Segment Start: Exercise materials
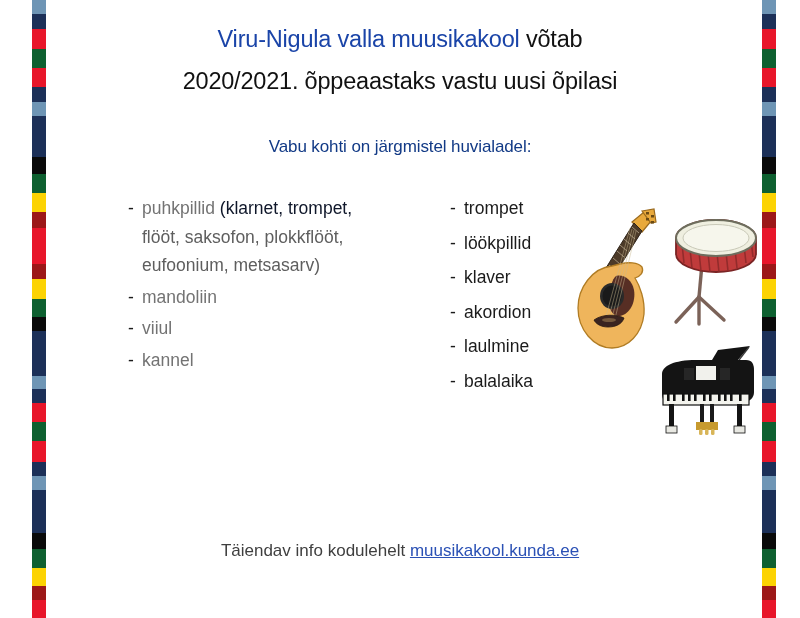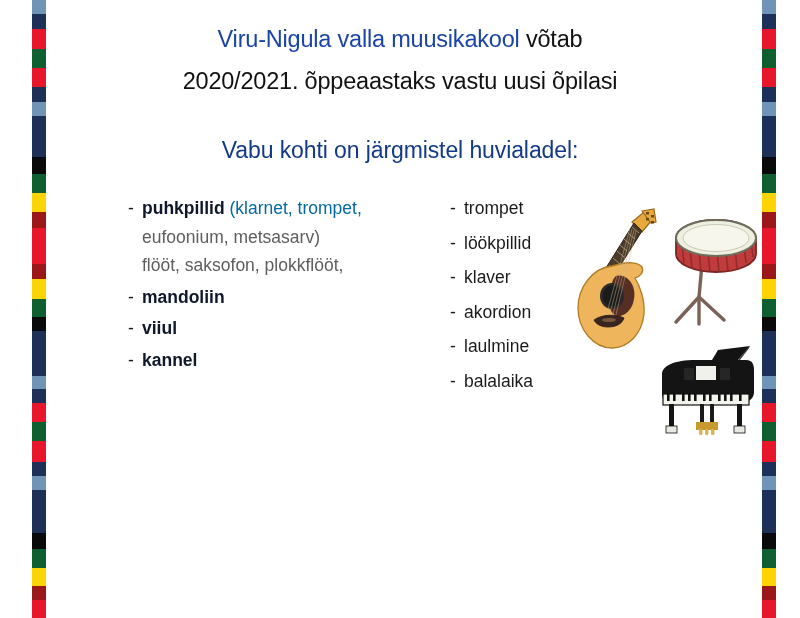--- a/index.html
+++ b/index.html
@@ -61,7 +61,7 @@
     top: 137px;
     width: 680px;
     text-align: center;
-    font-size: 23px;
+    font-size: 17px;
     color: #123a86;
     font-weight: normal;
     letter-spacing: -0.1px;

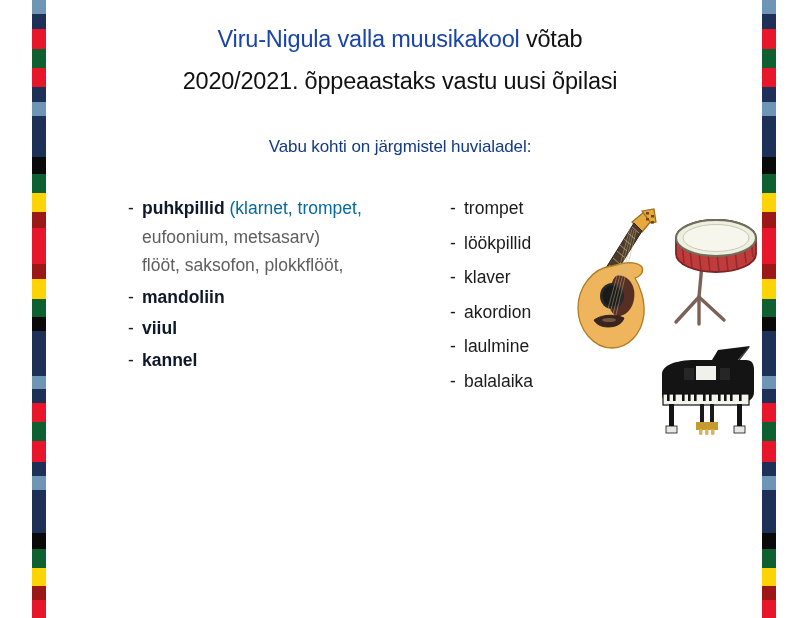--- a/index.html
+++ b/index.html
@@ -97,7 +97,7 @@
     line-height: 1.0;
   }
   .li .txt { flex: 1; }
-  .li .strong { color: #0f172a; font-weight: 700; }
+  .li .strong { color: #737373; font-weight: 400; }
   .li .light  { color: #0369a1; font-weight: 400; }
   .li .wrapline { display: block; margin-top: 11px; color: #5e5e5e; }
 

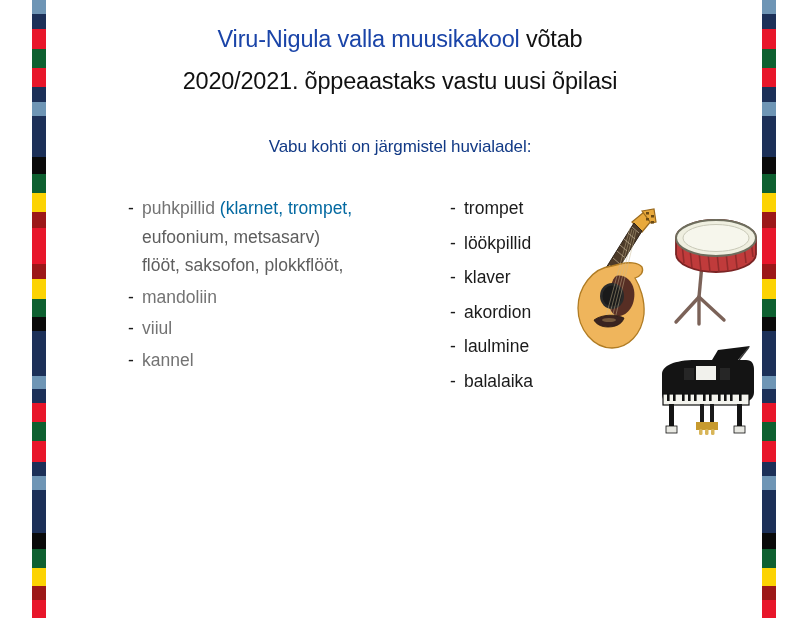--- a/index.html
+++ b/index.html
@@ -98,7 +98,7 @@
   }
   .li .txt { flex: 1; }
   .li .strong { color: #737373; font-weight: 400; }
-  .li .light  { color: #0369a1; font-weight: 400; }
+  .li .light  { color: #0f172a; font-weight: 400; }
   .li .wrapline { display: block; margin-top: 11px; color: #5e5e5e; }
 
   .col-right .li { margin-bottom: 17px; }

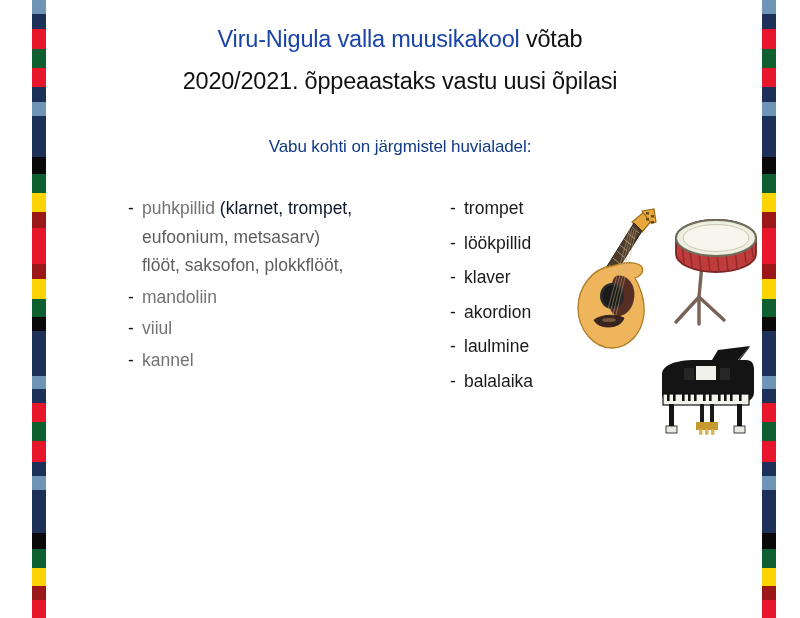--- a/index.html
+++ b/index.html
@@ -226,8 +226,8 @@
         <span class="dash">-</span>
         <span class="txt">
           <span class="strong">puhkpillid</span><span class="light"> (klarnet, trompet,</span>
+          <span class="wrapline">flööt, saksofon, plokkflööt,</span>
           <span class="wrapline">eufoonium, metsasarv)</span>
-          <span class="wrapline">flööt, saksofon, plokkflööt,</span>
         </span>
       </div>
 

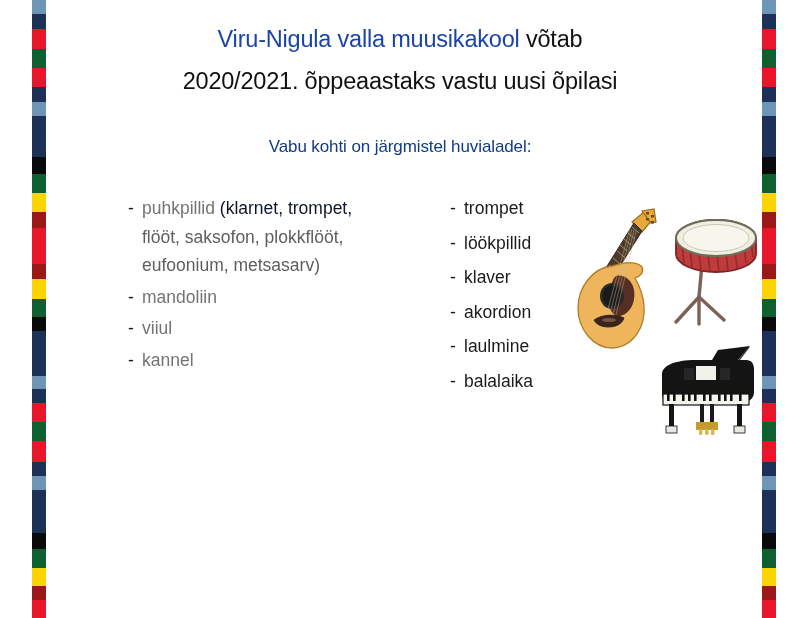--- a/index.html
+++ b/index.html
@@ -397,6 +397,9 @@
   </div>
 
 
+  <div class="weblink-row">
+    <span>Täiendav info kodulehelt </span><a class="weblink" href="#">muusikakool.kunda.ee</a>
+  </div>
 
 </div>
Segment End: Exercise materials
Every line above in which the word "saksofon" occurs needs to be copied.

+          <span class="wrapline">flööt, saksofon, plokkflööt,</span>
-          <span class="wrapline">flööt, saksofon, plokkflööt,</span>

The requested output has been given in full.